Igualmente al llegar a Laos (oficialmente República Democrática Popular Lao) las cosas se dieron realmente bien. Conseguimos la visa on arrival al precio de 35$ tras una breve cola de cinco minutos, pasamos el control de pasaportes y justo las maletas salían al llegar a la cinta. Cambiamos algo de dinero (a 9712 kips por €) y reservamos el taxi en el mostrador que hay justo antes de salir de la terminal. En total, algo más de media hora desde que salimos del avión hasta que llegamos al hotel.
A pesar de haber leído en bastantes sitios que esta capital no es un sitio que merezca mucho la pena, yo quería ir entrando en el viaje de una manera progresiva, y pese a la escasez de tiempo, tomarme las cosas con calma. Por eso decidí pasar aquí día y medio, para aclimatarnos y acostumbrarnos al jet lag. Tras un rato de descanso en el hotel nos dirigimos a explorar la ciudad. Nuestro primer destino fue That Dam, o estupa negra. Poco que reseñar.

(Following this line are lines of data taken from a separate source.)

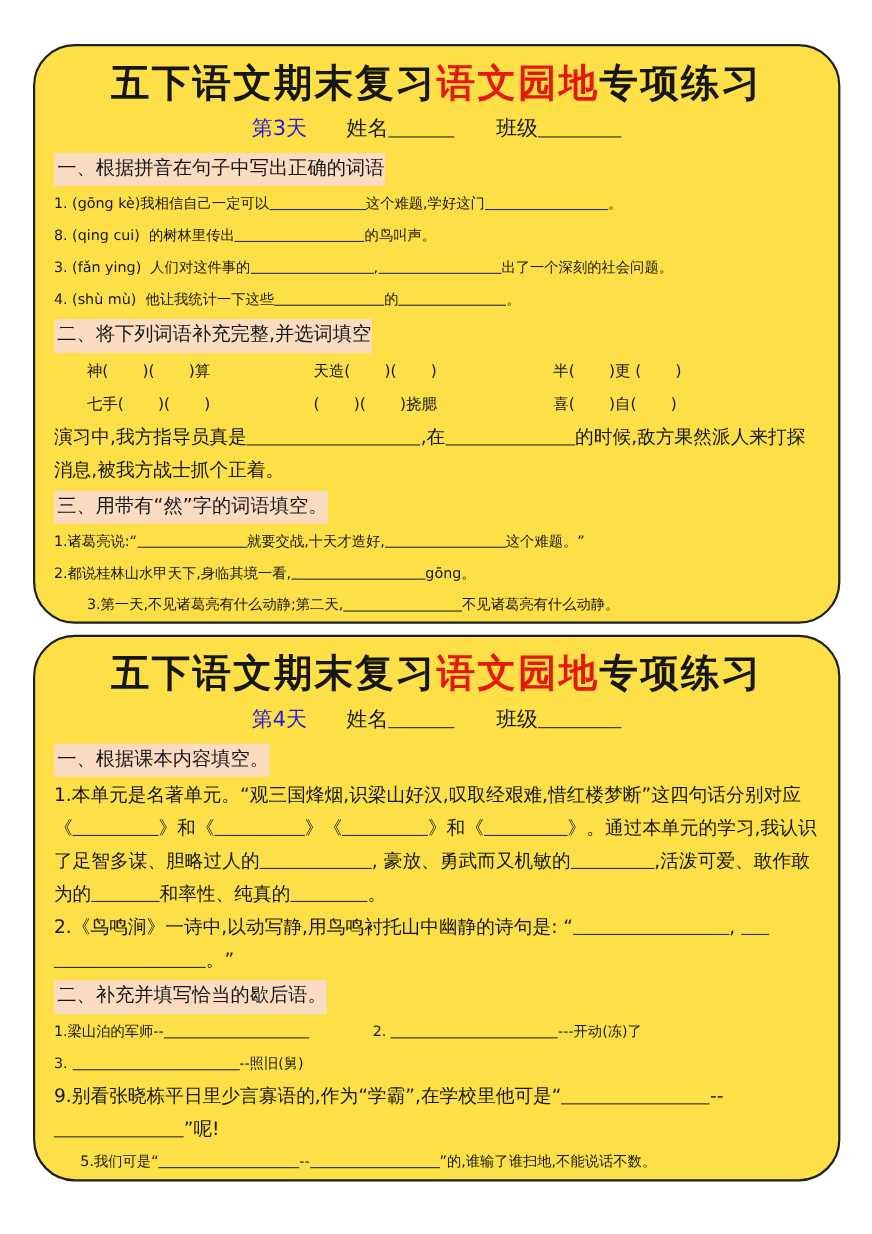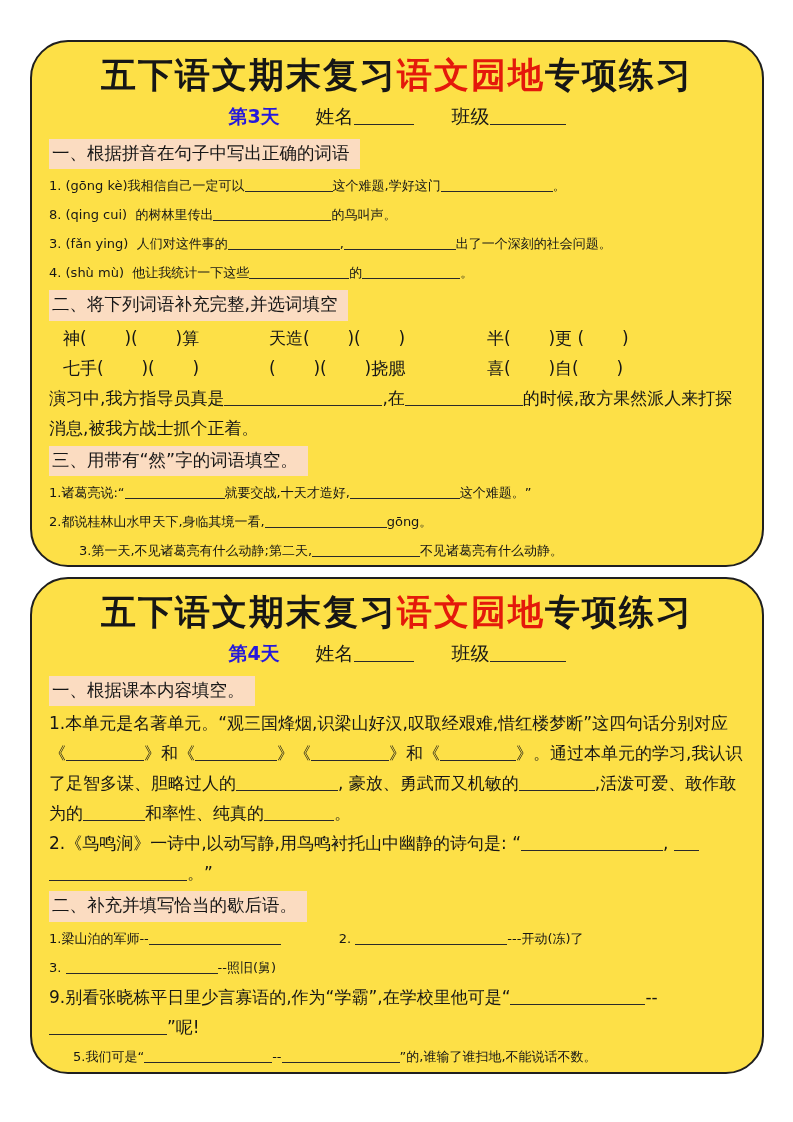"第3天" .day { font-weight: 700 -> 400 }
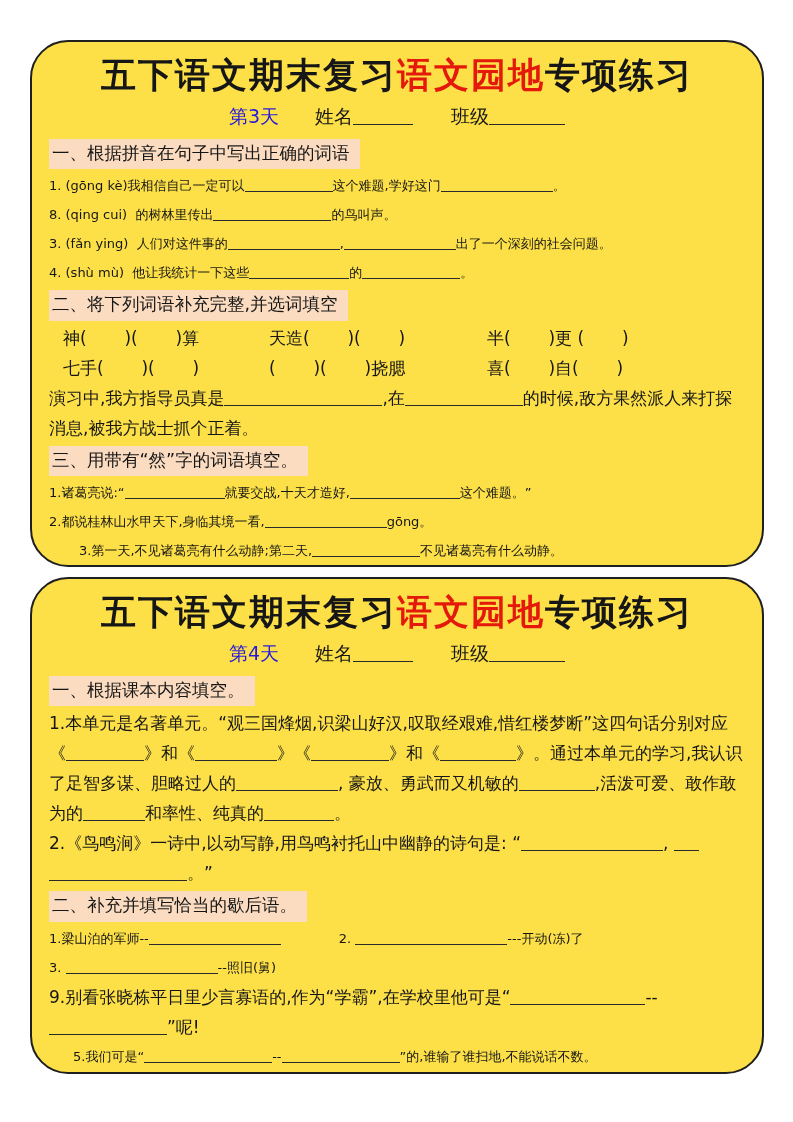"一、根据拼音在句子中写出正确的词语" .sec-heading { padding: 1px 10px 2px 3px -> 1px 0 2px 3px }
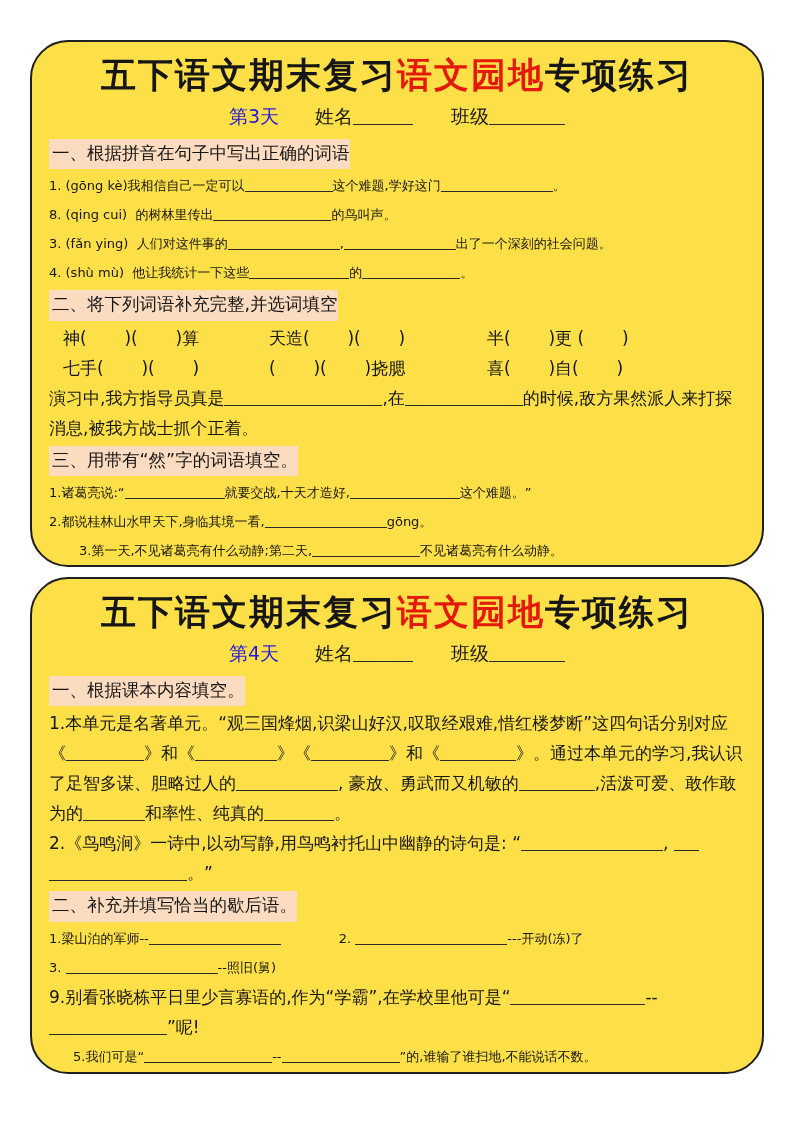"神( )( )算" .wrow { font-size: 17px -> 14px; margin-left: 14px -> 30px }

A continuación nos dirigimos a Wat Si Saket (entrada 10.000 K), un bonito recinto lleno de budas, y en cuyo edificio principal no dejan hacer fotos. Las pinturas del interior, muy interesantes. El templo debe permanecer aún en uso puesto que en el recinto hay otros edificios más modernos en los que vimos algún monje.






Justo enfrente está el Haw Pha Kaeo (entrada 10.000 K), en cuyo interior hay un museo que no nos dijo gran cosa. No obstante el edificio es bonito.




Después de un paseo llegamos al mercado Talat Sao, pero estaban casi todos los puestos recogidos, así que nos volvimos al hotel a descansar otro rato, ya que hacía muchísimo calor y humedad. Cuando anocheció nos atrevimos a salir de nuevo, pero no había refrescado demasiado. Nos acercamos a una agencia de viajes a comprar el billete a Van Vieng. En la primera solo vendían billetes de autobús, a 50.000, pero yo quería ir en minibus, en teoría más rápidos, así que nos acercamos a otra que tenía los billetes de bus a 40.000 y los de minibus a 50.000. Tras acordar que nos recogerían a las 9:30 nos fuimos a recorrer el mercado nocturno. Este mercado fue un poco decepción, ya que aparte de estar abarrotado (un poco agobiante, también por el calor) casi únicamente tiene ropa, pero ropa de vestir normal, playeros, camisetas, bolsos, fundas para el movil. Nada orientado remotamente al turista. Un par de puestos de pantalones anchos de elefantes y ya está. 


Así que después de media hora nos fuimos a cenar. El sitio que elegimos, Chez Joseph, estuvo bien, era de comida árabe pero nos pareció un poco caro para ser Laos (110.000 K por persona). Ya solo nos quedaba regresar al hotel a ver si el jet lag nos dejaba descansar.